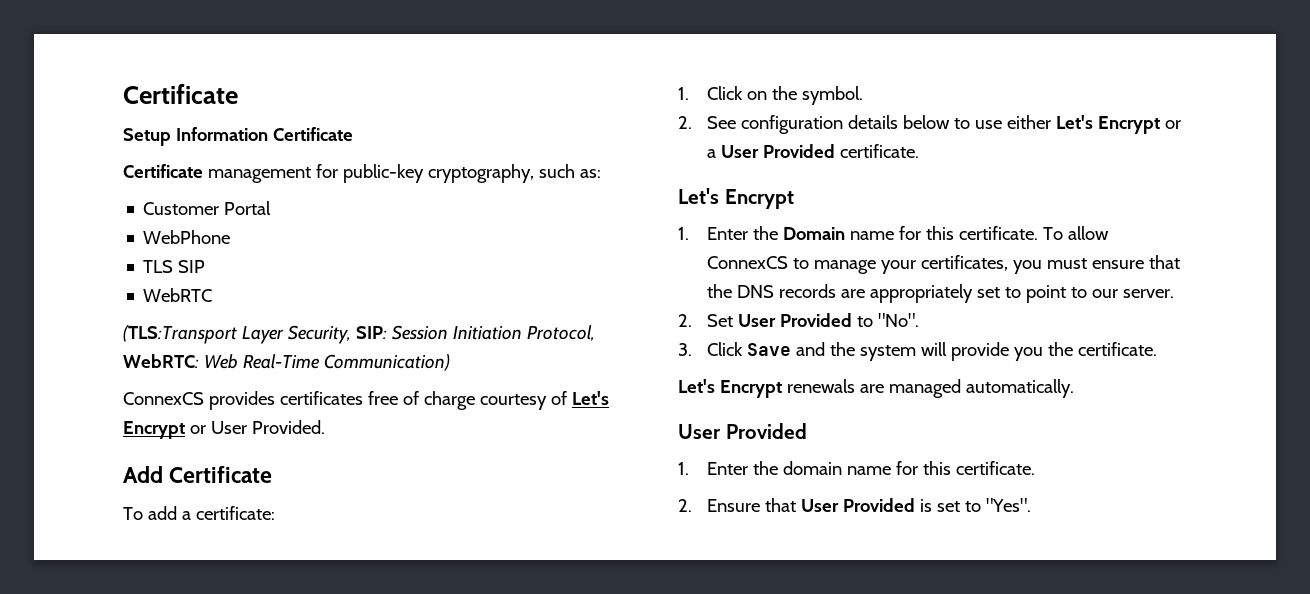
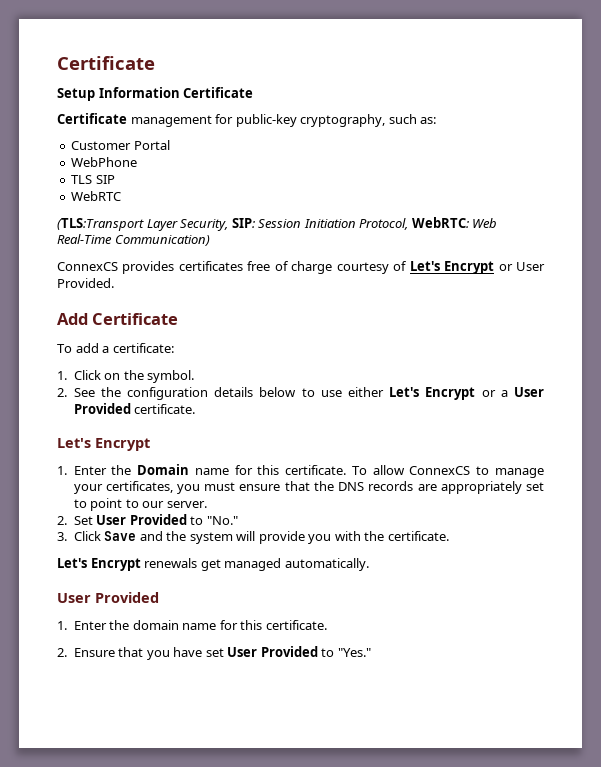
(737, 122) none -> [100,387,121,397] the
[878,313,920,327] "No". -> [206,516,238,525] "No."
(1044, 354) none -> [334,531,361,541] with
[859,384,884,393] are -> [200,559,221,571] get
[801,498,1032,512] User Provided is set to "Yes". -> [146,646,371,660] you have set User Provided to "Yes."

+ + + + + + +

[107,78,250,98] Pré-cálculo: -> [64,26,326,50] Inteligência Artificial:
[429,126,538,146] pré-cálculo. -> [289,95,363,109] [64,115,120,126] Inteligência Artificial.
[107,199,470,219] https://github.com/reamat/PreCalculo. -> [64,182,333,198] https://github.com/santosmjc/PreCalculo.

+ + + + + + +

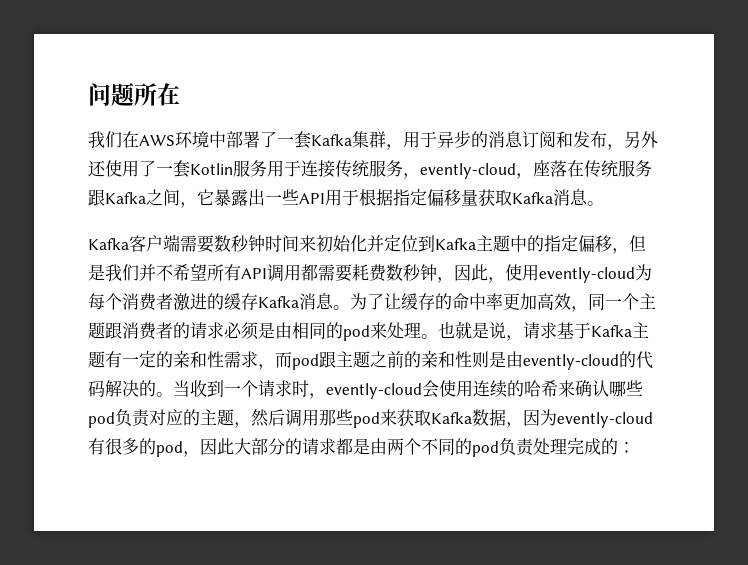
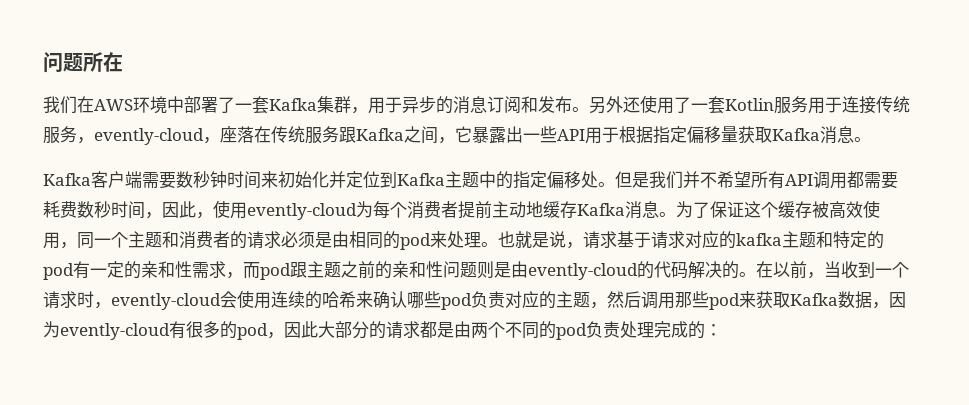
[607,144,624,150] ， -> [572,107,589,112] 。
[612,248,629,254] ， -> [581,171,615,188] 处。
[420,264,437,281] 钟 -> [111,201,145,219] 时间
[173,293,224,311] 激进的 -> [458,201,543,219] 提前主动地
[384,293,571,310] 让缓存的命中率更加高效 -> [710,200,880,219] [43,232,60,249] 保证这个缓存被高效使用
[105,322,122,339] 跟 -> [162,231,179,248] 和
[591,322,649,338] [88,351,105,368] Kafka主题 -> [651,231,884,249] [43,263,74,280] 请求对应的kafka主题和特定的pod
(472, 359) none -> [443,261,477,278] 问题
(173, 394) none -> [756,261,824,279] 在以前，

+ + + + + + +

__What you have to do__: Going through the records above, count the lines that include the word "Inteligência". Give the number alone.

__Result of the exercise__: 2